* TASK GOAL
All lines from the one containing "- By David Chhing" through the last line below must be duplicated exactly, with nothing outside that span.

Change detection outputs:

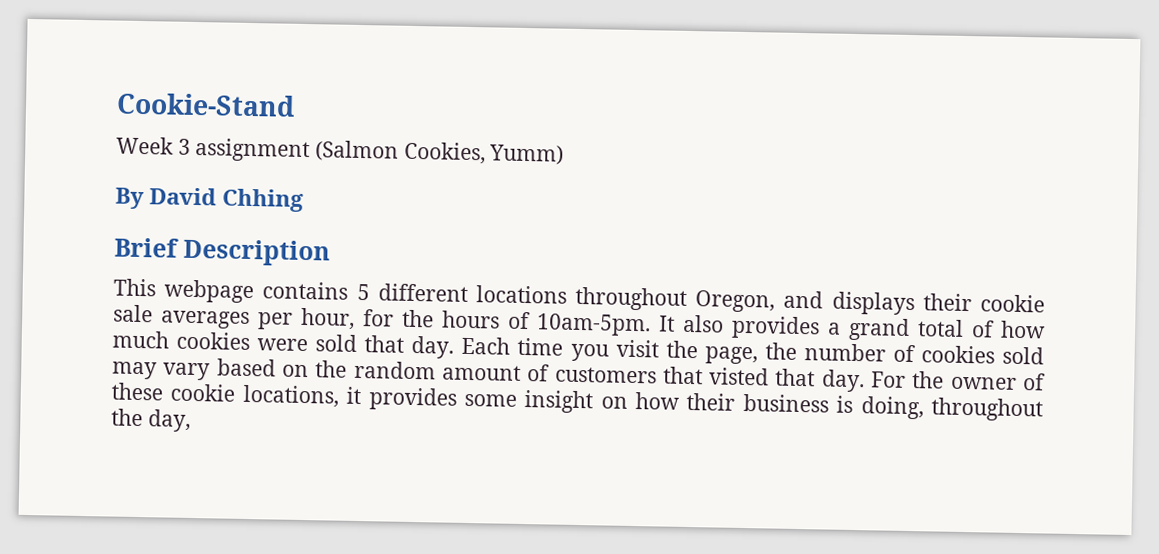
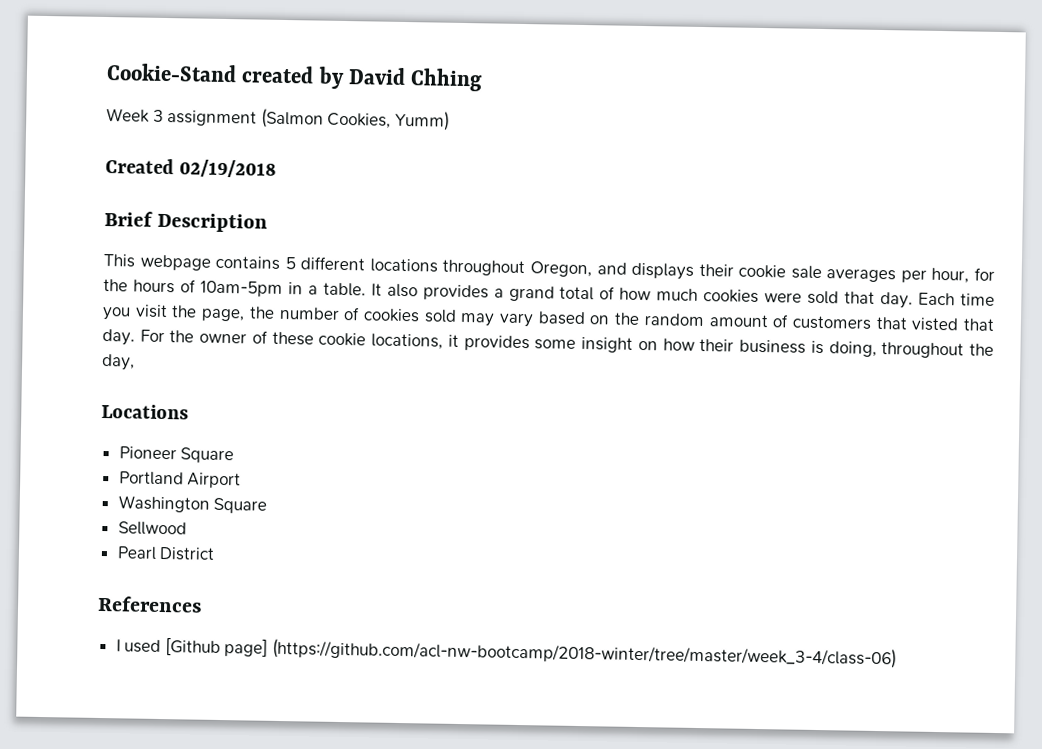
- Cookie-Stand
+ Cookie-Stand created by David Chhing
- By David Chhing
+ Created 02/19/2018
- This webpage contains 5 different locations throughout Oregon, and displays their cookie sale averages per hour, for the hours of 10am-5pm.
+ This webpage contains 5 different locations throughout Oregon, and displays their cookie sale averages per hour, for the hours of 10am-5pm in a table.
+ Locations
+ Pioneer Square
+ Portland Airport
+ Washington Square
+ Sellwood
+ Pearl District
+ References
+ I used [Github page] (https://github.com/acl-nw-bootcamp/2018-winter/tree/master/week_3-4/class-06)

* RESPONSE TO THE EXERCISE
- By David Chhing
+ Created 02/19/2018
- This webpage contains 5 different locations throughout Oregon, and displays their cookie sale averages per hour, for the hours of 10am-5pm.
+ This webpage contains 5 different locations throughout Oregon, and displays their cookie sale averages per hour, for the hours of 10am-5pm in a table.
+ Locations
+ Pioneer Square
+ Portland Airport
+ Washington Square
+ Sellwood
+ Pearl District
+ References
+ I used [Github page] (https://github.com/acl-nw-bootcamp/2018-winter/tree/master/week_3-4/class-06)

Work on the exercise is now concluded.